What this task involves >> Word for word, transcribe the data below from the line with "[103,353,911,373] [103,378,318,398] print(shortest_word('My" to the line with "[78,686,320,704] qisa_instructions.dbpd ->", keeping both of those lines.

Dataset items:
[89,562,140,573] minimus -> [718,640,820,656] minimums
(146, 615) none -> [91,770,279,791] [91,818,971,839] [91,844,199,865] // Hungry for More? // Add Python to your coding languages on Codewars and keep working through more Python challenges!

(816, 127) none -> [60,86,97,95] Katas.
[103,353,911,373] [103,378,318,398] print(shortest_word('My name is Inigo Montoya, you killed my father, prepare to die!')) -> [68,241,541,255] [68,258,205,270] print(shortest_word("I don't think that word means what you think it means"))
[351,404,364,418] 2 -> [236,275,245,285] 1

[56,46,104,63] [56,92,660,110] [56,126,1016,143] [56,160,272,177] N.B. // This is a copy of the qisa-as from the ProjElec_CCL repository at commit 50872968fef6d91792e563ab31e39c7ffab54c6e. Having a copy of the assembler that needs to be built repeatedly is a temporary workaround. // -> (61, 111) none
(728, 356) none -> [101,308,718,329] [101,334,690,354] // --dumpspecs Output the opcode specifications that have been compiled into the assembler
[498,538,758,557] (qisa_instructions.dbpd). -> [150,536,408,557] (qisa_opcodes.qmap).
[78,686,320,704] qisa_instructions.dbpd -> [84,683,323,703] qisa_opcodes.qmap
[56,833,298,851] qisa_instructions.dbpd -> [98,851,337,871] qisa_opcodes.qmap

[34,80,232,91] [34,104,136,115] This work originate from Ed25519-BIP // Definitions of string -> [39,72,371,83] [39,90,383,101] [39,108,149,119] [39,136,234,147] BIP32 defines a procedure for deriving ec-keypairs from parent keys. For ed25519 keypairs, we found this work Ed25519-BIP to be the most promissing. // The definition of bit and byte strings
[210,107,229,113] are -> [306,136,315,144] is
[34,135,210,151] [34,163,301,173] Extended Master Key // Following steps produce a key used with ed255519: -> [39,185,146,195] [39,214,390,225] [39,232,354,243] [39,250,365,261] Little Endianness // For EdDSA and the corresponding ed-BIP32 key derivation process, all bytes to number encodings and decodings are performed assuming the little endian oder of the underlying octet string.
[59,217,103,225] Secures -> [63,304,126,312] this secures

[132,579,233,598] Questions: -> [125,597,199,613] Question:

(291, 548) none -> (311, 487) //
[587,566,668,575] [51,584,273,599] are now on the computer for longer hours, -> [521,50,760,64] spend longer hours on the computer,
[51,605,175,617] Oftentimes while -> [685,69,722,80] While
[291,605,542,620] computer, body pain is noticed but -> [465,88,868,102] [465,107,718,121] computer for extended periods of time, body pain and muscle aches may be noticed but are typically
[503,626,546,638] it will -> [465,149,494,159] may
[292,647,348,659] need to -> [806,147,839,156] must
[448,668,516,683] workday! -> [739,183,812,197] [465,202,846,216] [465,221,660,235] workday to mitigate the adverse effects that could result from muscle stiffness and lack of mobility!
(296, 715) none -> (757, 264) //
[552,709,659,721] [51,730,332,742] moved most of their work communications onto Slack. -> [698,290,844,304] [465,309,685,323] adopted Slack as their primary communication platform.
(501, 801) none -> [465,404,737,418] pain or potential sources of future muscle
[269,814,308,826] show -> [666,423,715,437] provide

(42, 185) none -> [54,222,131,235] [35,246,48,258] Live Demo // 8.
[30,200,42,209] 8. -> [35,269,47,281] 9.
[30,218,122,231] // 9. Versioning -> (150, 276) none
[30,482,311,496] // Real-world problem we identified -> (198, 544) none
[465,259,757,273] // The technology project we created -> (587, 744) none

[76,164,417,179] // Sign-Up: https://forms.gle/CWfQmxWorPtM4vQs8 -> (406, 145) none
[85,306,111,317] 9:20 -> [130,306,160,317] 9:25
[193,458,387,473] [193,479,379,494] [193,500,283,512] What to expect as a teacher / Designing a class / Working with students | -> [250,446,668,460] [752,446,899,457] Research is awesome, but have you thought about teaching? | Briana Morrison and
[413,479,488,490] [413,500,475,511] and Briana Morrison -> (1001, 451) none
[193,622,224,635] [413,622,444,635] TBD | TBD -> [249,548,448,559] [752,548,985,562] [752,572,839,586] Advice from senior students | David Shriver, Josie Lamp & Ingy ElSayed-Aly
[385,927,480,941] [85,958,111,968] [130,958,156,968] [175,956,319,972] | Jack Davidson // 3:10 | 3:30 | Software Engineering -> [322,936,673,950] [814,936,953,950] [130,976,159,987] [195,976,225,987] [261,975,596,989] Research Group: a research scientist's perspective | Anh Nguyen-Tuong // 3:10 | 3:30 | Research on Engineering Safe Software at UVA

Solution >>
[103,353,911,373] [103,378,318,398] print(shortest_word('My name is Inigo Montoya, you killed my father, prepare to die!')) -> [68,241,541,255] [68,258,205,270] print(shortest_word("I don't think that word means what you think it means"))
[351,404,364,418] 2 -> [236,275,245,285] 1

[56,46,104,63] [56,92,660,110] [56,126,1016,143] [56,160,272,177] N.B. // This is a copy of the qisa-as from the ProjElec_CCL repository at commit 50872968fef6d91792e563ab31e39c7ffab54c6e. Having a copy of the assembler that needs to be built repeatedly is a temporary workaround. // -> (61, 111) none
(728, 356) none -> [101,308,718,329] [101,334,690,354] // --dumpspecs Output the opcode specifications that have been compiled into the assembler
[498,538,758,557] (qisa_instructions.dbpd). -> [150,536,408,557] (qisa_opcodes.qmap).
[78,686,320,704] qisa_instructions.dbpd -> [84,683,323,703] qisa_opcodes.qmap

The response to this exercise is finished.